§ REQUIRED WORK
How do the lines below between the ones holding "payment terms: 15 days -> 21 days" and "total: 417.69 -> 359.92", inclusive, read? Give them again exactly, with no other lines.

§ RECORDS SUPPLIED
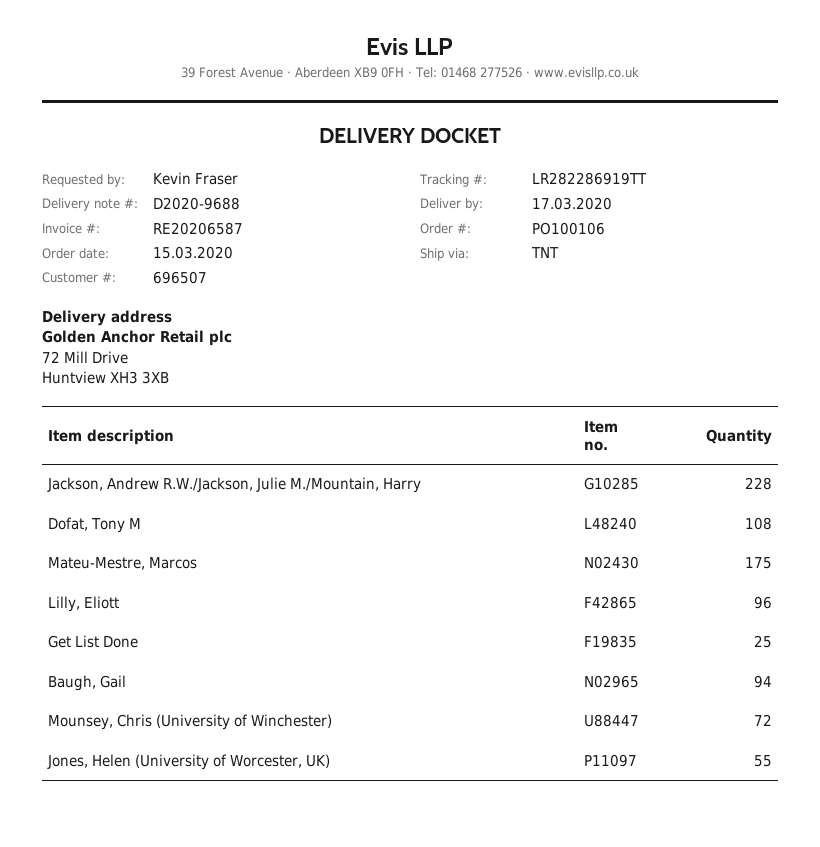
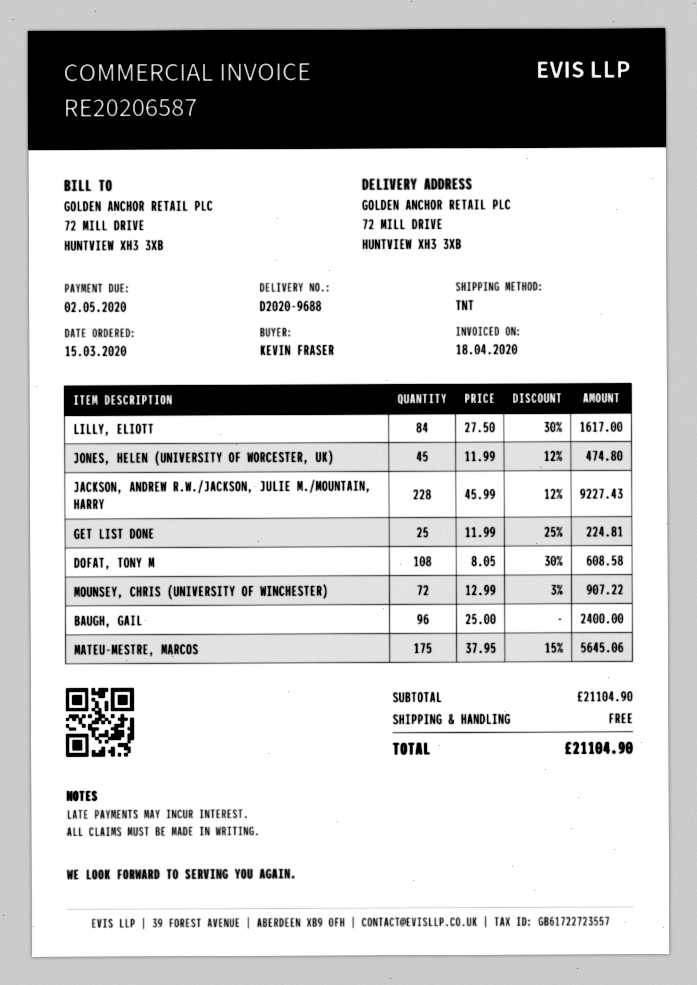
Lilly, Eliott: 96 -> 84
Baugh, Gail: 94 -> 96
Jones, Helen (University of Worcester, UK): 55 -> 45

==

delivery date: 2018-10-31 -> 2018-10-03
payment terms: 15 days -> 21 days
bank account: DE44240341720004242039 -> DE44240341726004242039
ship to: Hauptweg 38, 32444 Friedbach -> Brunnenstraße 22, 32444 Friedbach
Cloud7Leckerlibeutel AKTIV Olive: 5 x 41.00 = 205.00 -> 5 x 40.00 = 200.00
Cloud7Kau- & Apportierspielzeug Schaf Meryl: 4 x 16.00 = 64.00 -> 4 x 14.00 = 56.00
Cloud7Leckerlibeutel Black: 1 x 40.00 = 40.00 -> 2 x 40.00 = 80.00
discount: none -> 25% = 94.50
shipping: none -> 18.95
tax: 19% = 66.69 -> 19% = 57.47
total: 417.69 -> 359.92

§ EXERCISE RESULT
payment terms: 15 days -> 21 days
bank account: DE44240341720004242039 -> DE44240341726004242039
ship to: Hauptweg 38, 32444 Friedbach -> Brunnenstraße 22, 32444 Friedbach
Cloud7Leckerlibeutel AKTIV Olive: 5 x 41.00 = 205.00 -> 5 x 40.00 = 200.00
Cloud7Kau- & Apportierspielzeug Schaf Meryl: 4 x 16.00 = 64.00 -> 4 x 14.00 = 56.00
Cloud7Leckerlibeutel Black: 1 x 40.00 = 40.00 -> 2 x 40.00 = 80.00
discount: none -> 25% = 94.50
shipping: none -> 18.95
tax: 19% = 66.69 -> 19% = 57.47
total: 417.69 -> 359.92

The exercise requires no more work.